Zhang Yongjian, of the CASS, also blamed the ambiguous multiple
management system. He said "multi-monitoring" was one of the key
factors behind many of the food scandals in recent years and
"governments should streamline their co-ordination and improve
their working efficiency."
Five governmental agencies monitor the safety of agricultural
products and livestock. Provincial agriculture departments have
jurisdiction over farm operations; quality inspection departments
govern processing and packaging; industry and commerce departments
monitor the market and public health departments deal with food
consumption. The State Food and Drug Administration and its local
branches handle the co-ordination with other departments and
monitor the whole process.
"In many cases those government bodies are duplicated but
sometimes there are procedures that fall between the cracks," said
Zhang.
Nevertheless, Han Fanfan, an official with the Beijing Food
Safety Inspection Center said, "It's impossible to have only a
couple of departments supervising food safety in China according to
the country's complicated status quo."
Some successful methods in developed countries, such as the
United States, is to have one principle department to supervise one
certain kind of food production from field to table.
"However, as a huge agricultural country where 70 percent of
farmers are small production units supervision and management costs
of food safety are much higher than in some developed countries
with a large-scale machinery-based agricultural economy," Han said.
"It's also more difficult than in some small countries."
Furthermore, the economic environment in China had very special
characteristics as it's in a transitional period. "The most
important thing is the self-discipline of food production
enterprises under a rational food safety law," Han observed.

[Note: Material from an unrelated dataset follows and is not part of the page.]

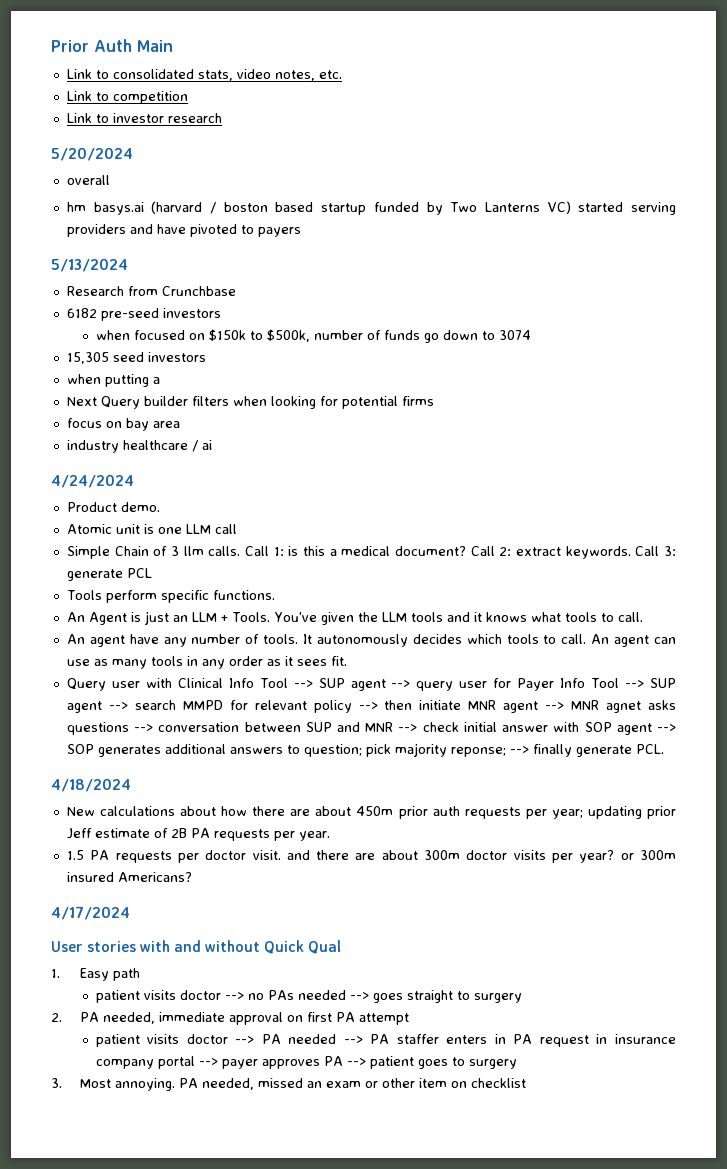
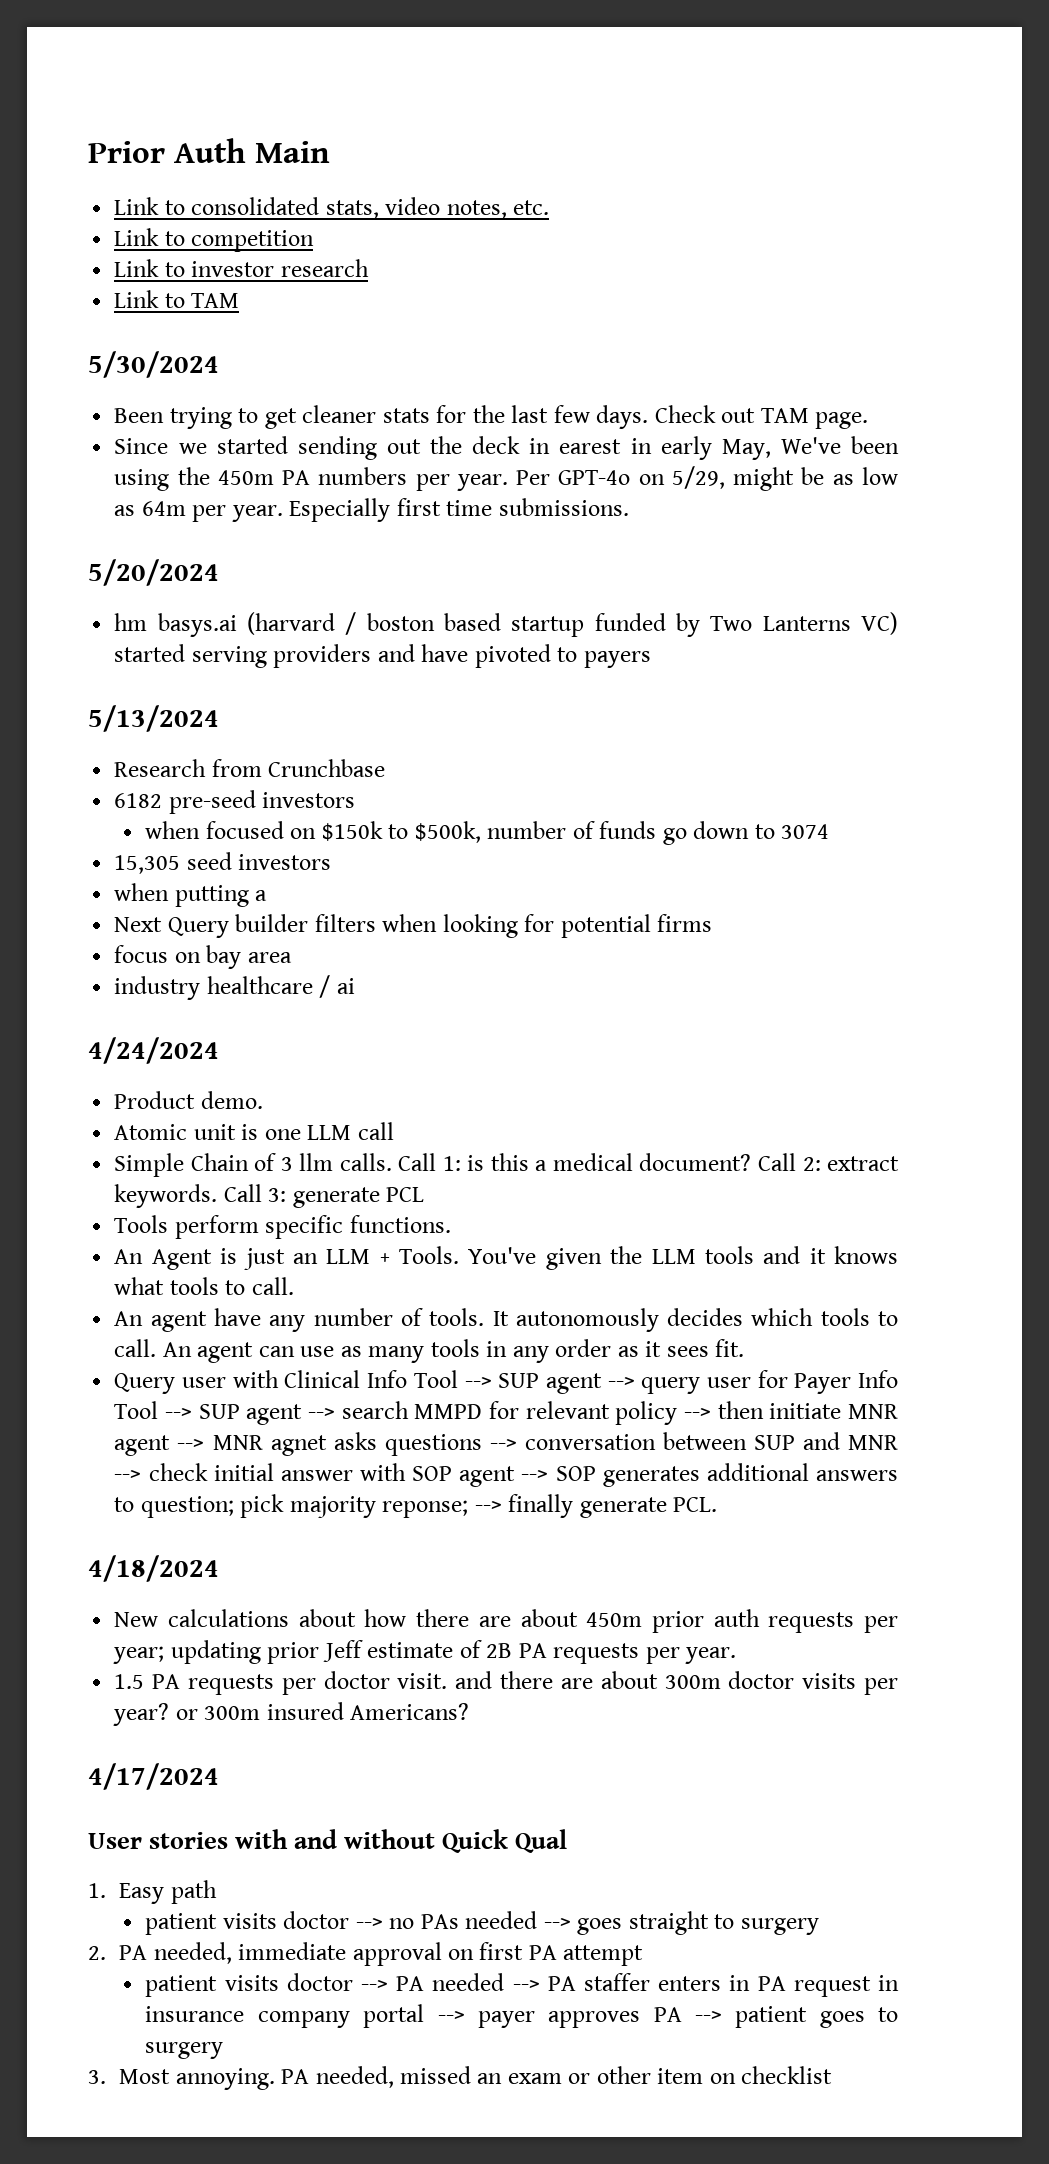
+ Link to TAM
+ 5/30/2024
+ Been trying to get cleaner stats for the last few days. Check out TAM page.
+ Since we started sending out the deck in earest in early May, We've been using the 450m PA numbers per year. Per GPT-4o on 5/29, might be as low as 64m per year. Especially first time submissions.
- overall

Wu Yongning, director of the Chemistry Lab of Food Nutrition and
Safety Institute under the China Center for Disease Control and
Prevention, urged the public not to panic.
"The increase in the incidents of poisoning food like this are
natural as the technology of food safety testing is becoming more
and more advanced," Wu told China Daily.
He said scares perpetuated by rogue manufacturers in the past
couple of years didn't point to a decline in mainland food quality.
"Food safety in China is actually making progress as more and more
problems unfold."
Moreover, the expert said, food containing carcinogenic elements
is not equal to carcinogenic food. "Only when accumulated to a
certain amount can the element generate cancer," he said.